Ah, dial-up, the rotary phone of Internet access. It's painfully slow--a woeful 56 kbps--but it's also cheap and still surprisingly popular, with more than 34 million people still using it in the United States, according to research firm IDC. (That's down from more than 42 million last year, though.) PeoplePC, EarthLink's value dial-up division, has 1.4 million dial-up subscribers, many of whom pay only $11 a month. "Dial-up customers are more task-based. They tend to spend less time surfing," says Hilary Jensen, PeoplePC vice president of product management. In our survey, people who use the PeoplePC service rated it lower than EarthLink subscribers did.

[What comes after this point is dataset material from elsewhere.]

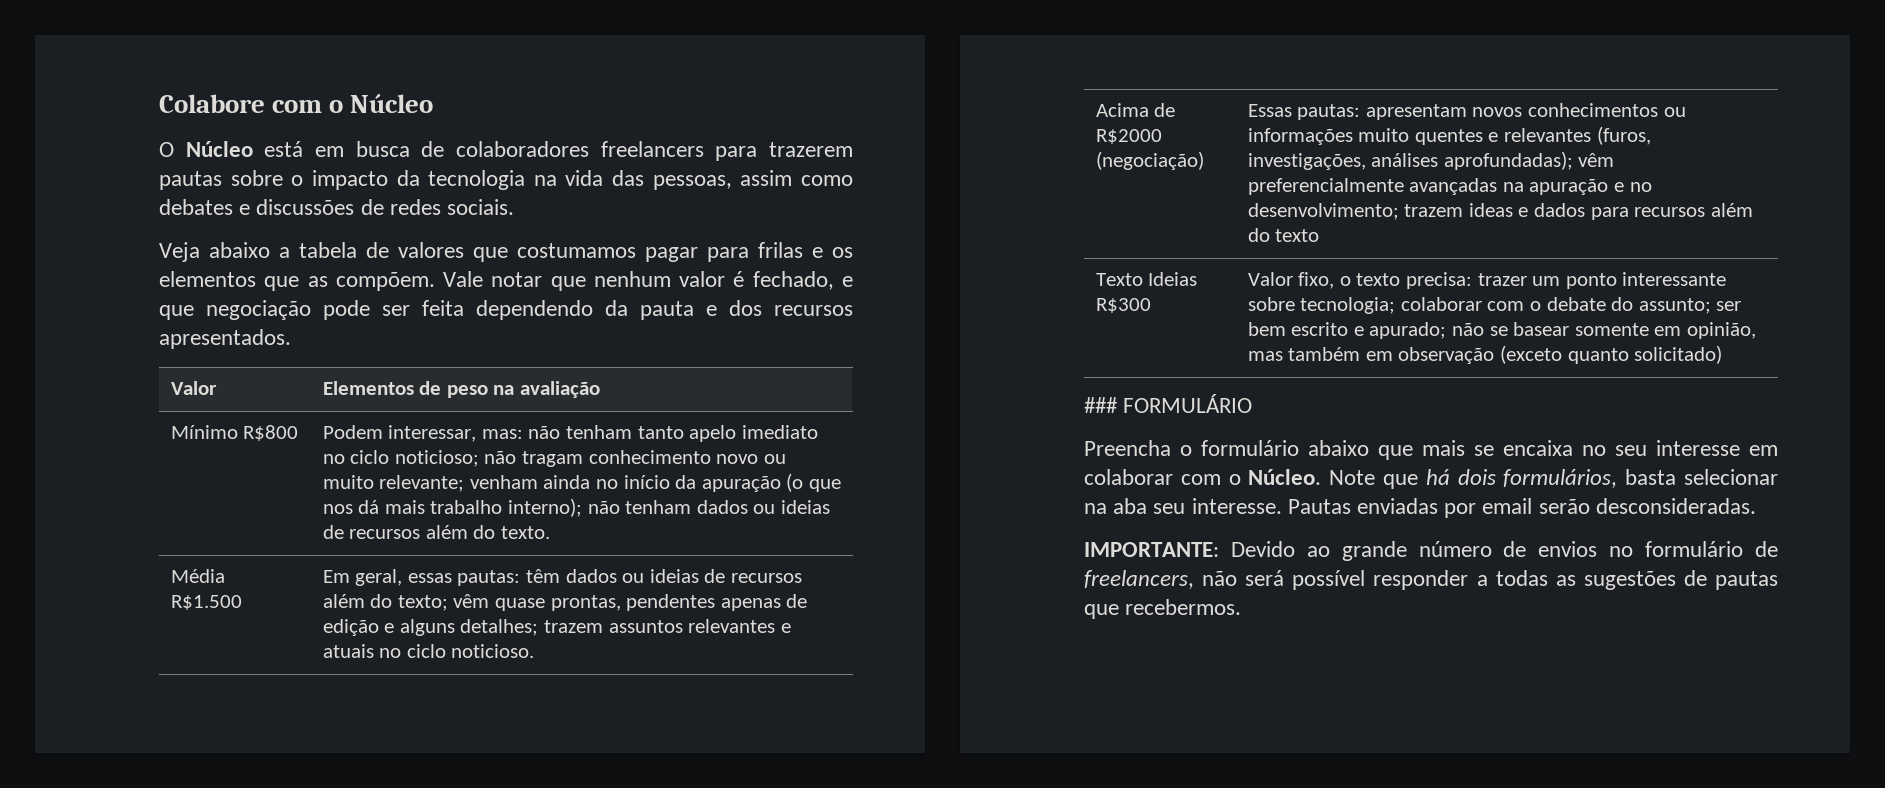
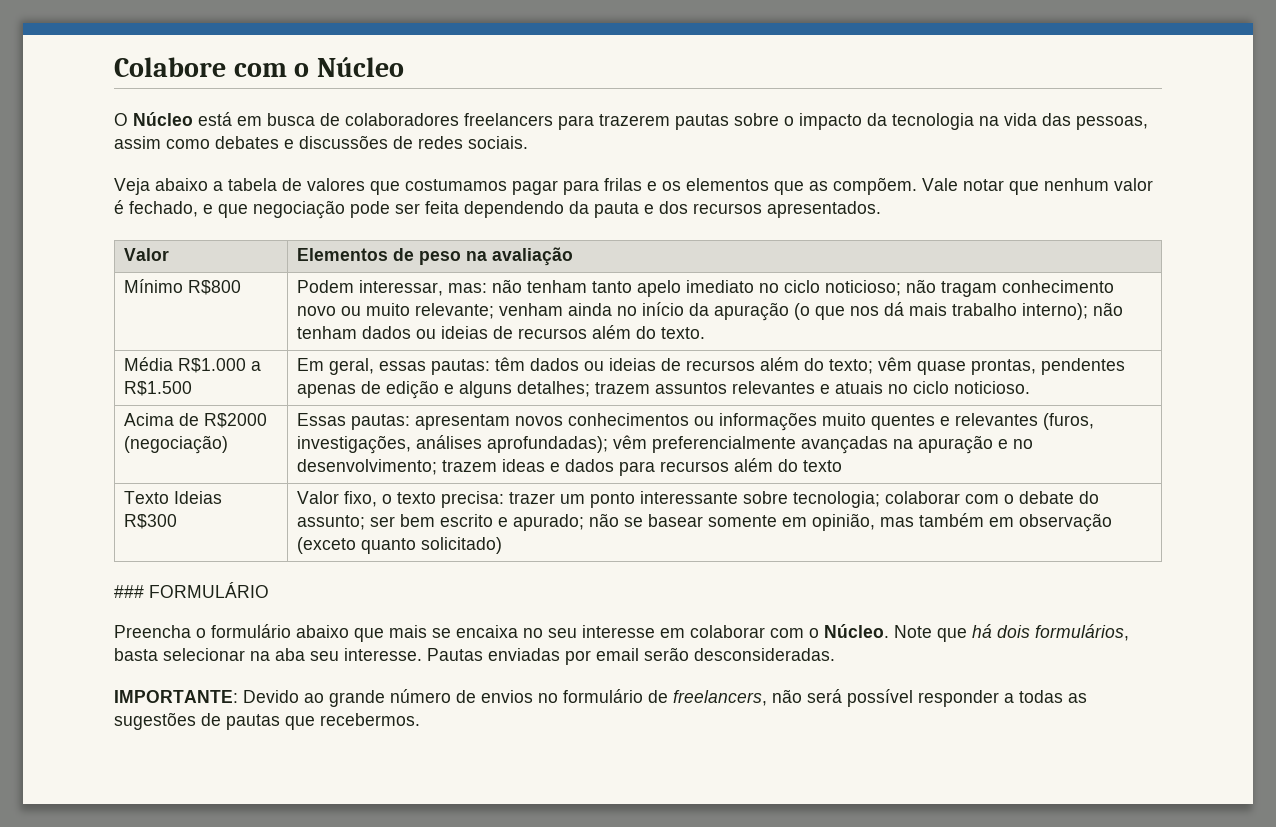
(225, 576) none -> [177,358,261,373] R$1.000 a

Still, dial-up is doomed. Only 13 percent of our survey respondents use dial-up to access the Internet. Analysts predict that the number of dial-up users will dwindle to less than 12 million by 2009, while the number of broadband users will grow to more than 70 million. Even dial-up dinosaur AOL is in the process of evolving into an ad-based Internet portal, à la Google and Yahoo, and will soon offer much of its formerly proprietary content for free. And it's not trying to garner new dial-up accounts.

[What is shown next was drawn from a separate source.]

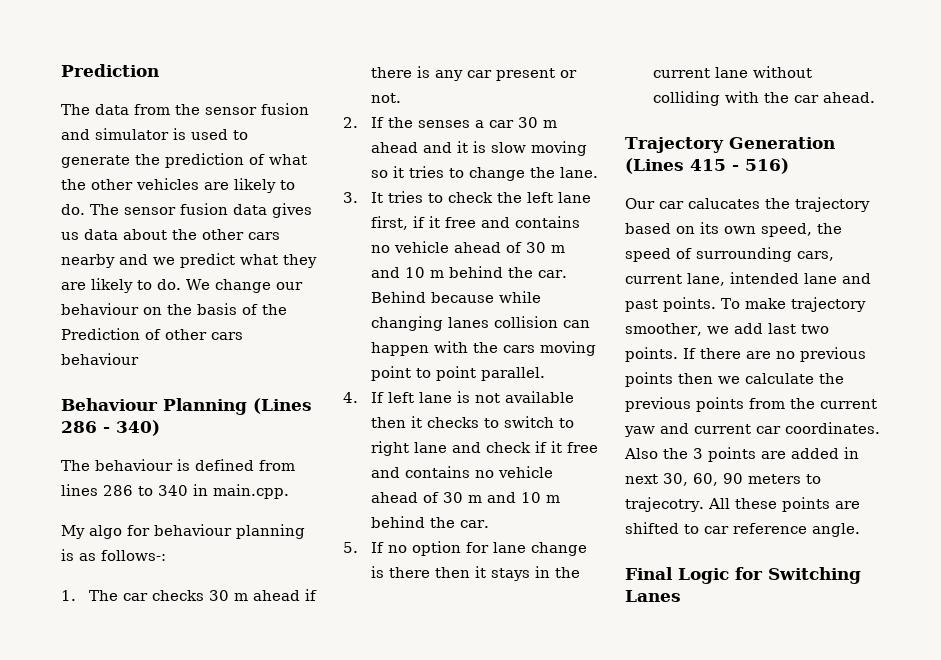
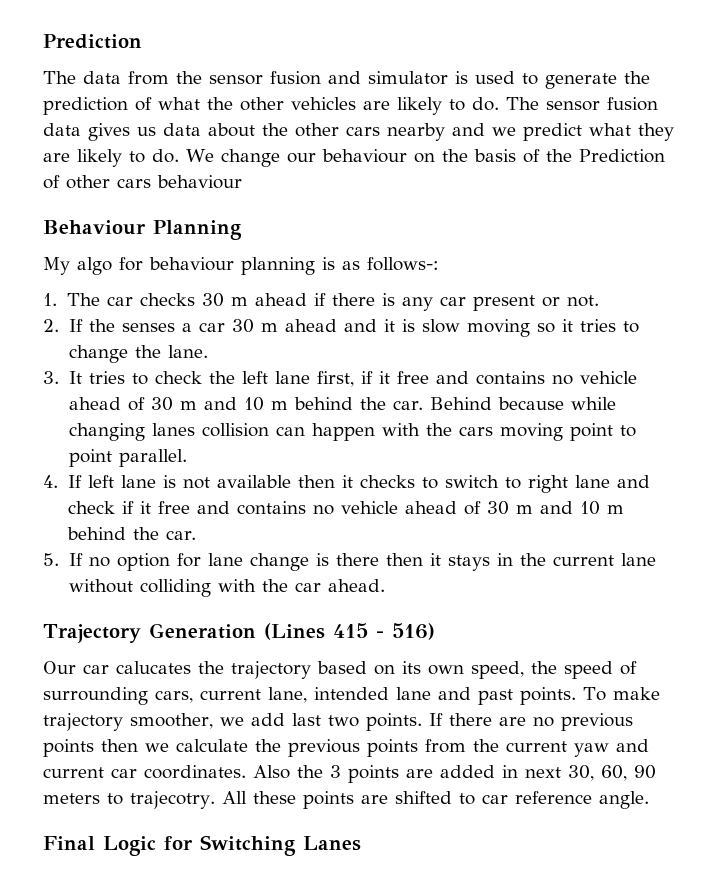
[253,398,312,414] [61,420,160,436] [61,459,295,471] [61,484,289,499] (Lines 286 - 340) // The behaviour is defined from lines 286 to 340 in main.cpp. -> (242, 230) none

Kevin Lund, an AOL user "since it pretty much started," ditched dial-up years ago, though he still runs the AOL client software on his AT&T Yahoo broadband connection. Why? Lund, who manages inventory control for Fry's Electronics stores in the San Francisco Bay Area, likes AOL's security features, content selection, and parental controls. He has been paying AOL only $9 a month, but AOL's new strategy means he soon won't have to pay that fee anymore.

"The AOL software has some pretty good proprietary software for child protection. And since I have a couple kids at home, I can lock down their computers pretty tightly as to where they go," Lund says. Among our survey respondents, more AOL users said they use parental controls than subscribers to any other service, and a much higher percentage of AOL users said they were "extremely satisfied" with its parental controls.

Of course, you don't have to settle for dial-up anymore. Broadband rules--and it's getting faster all the time.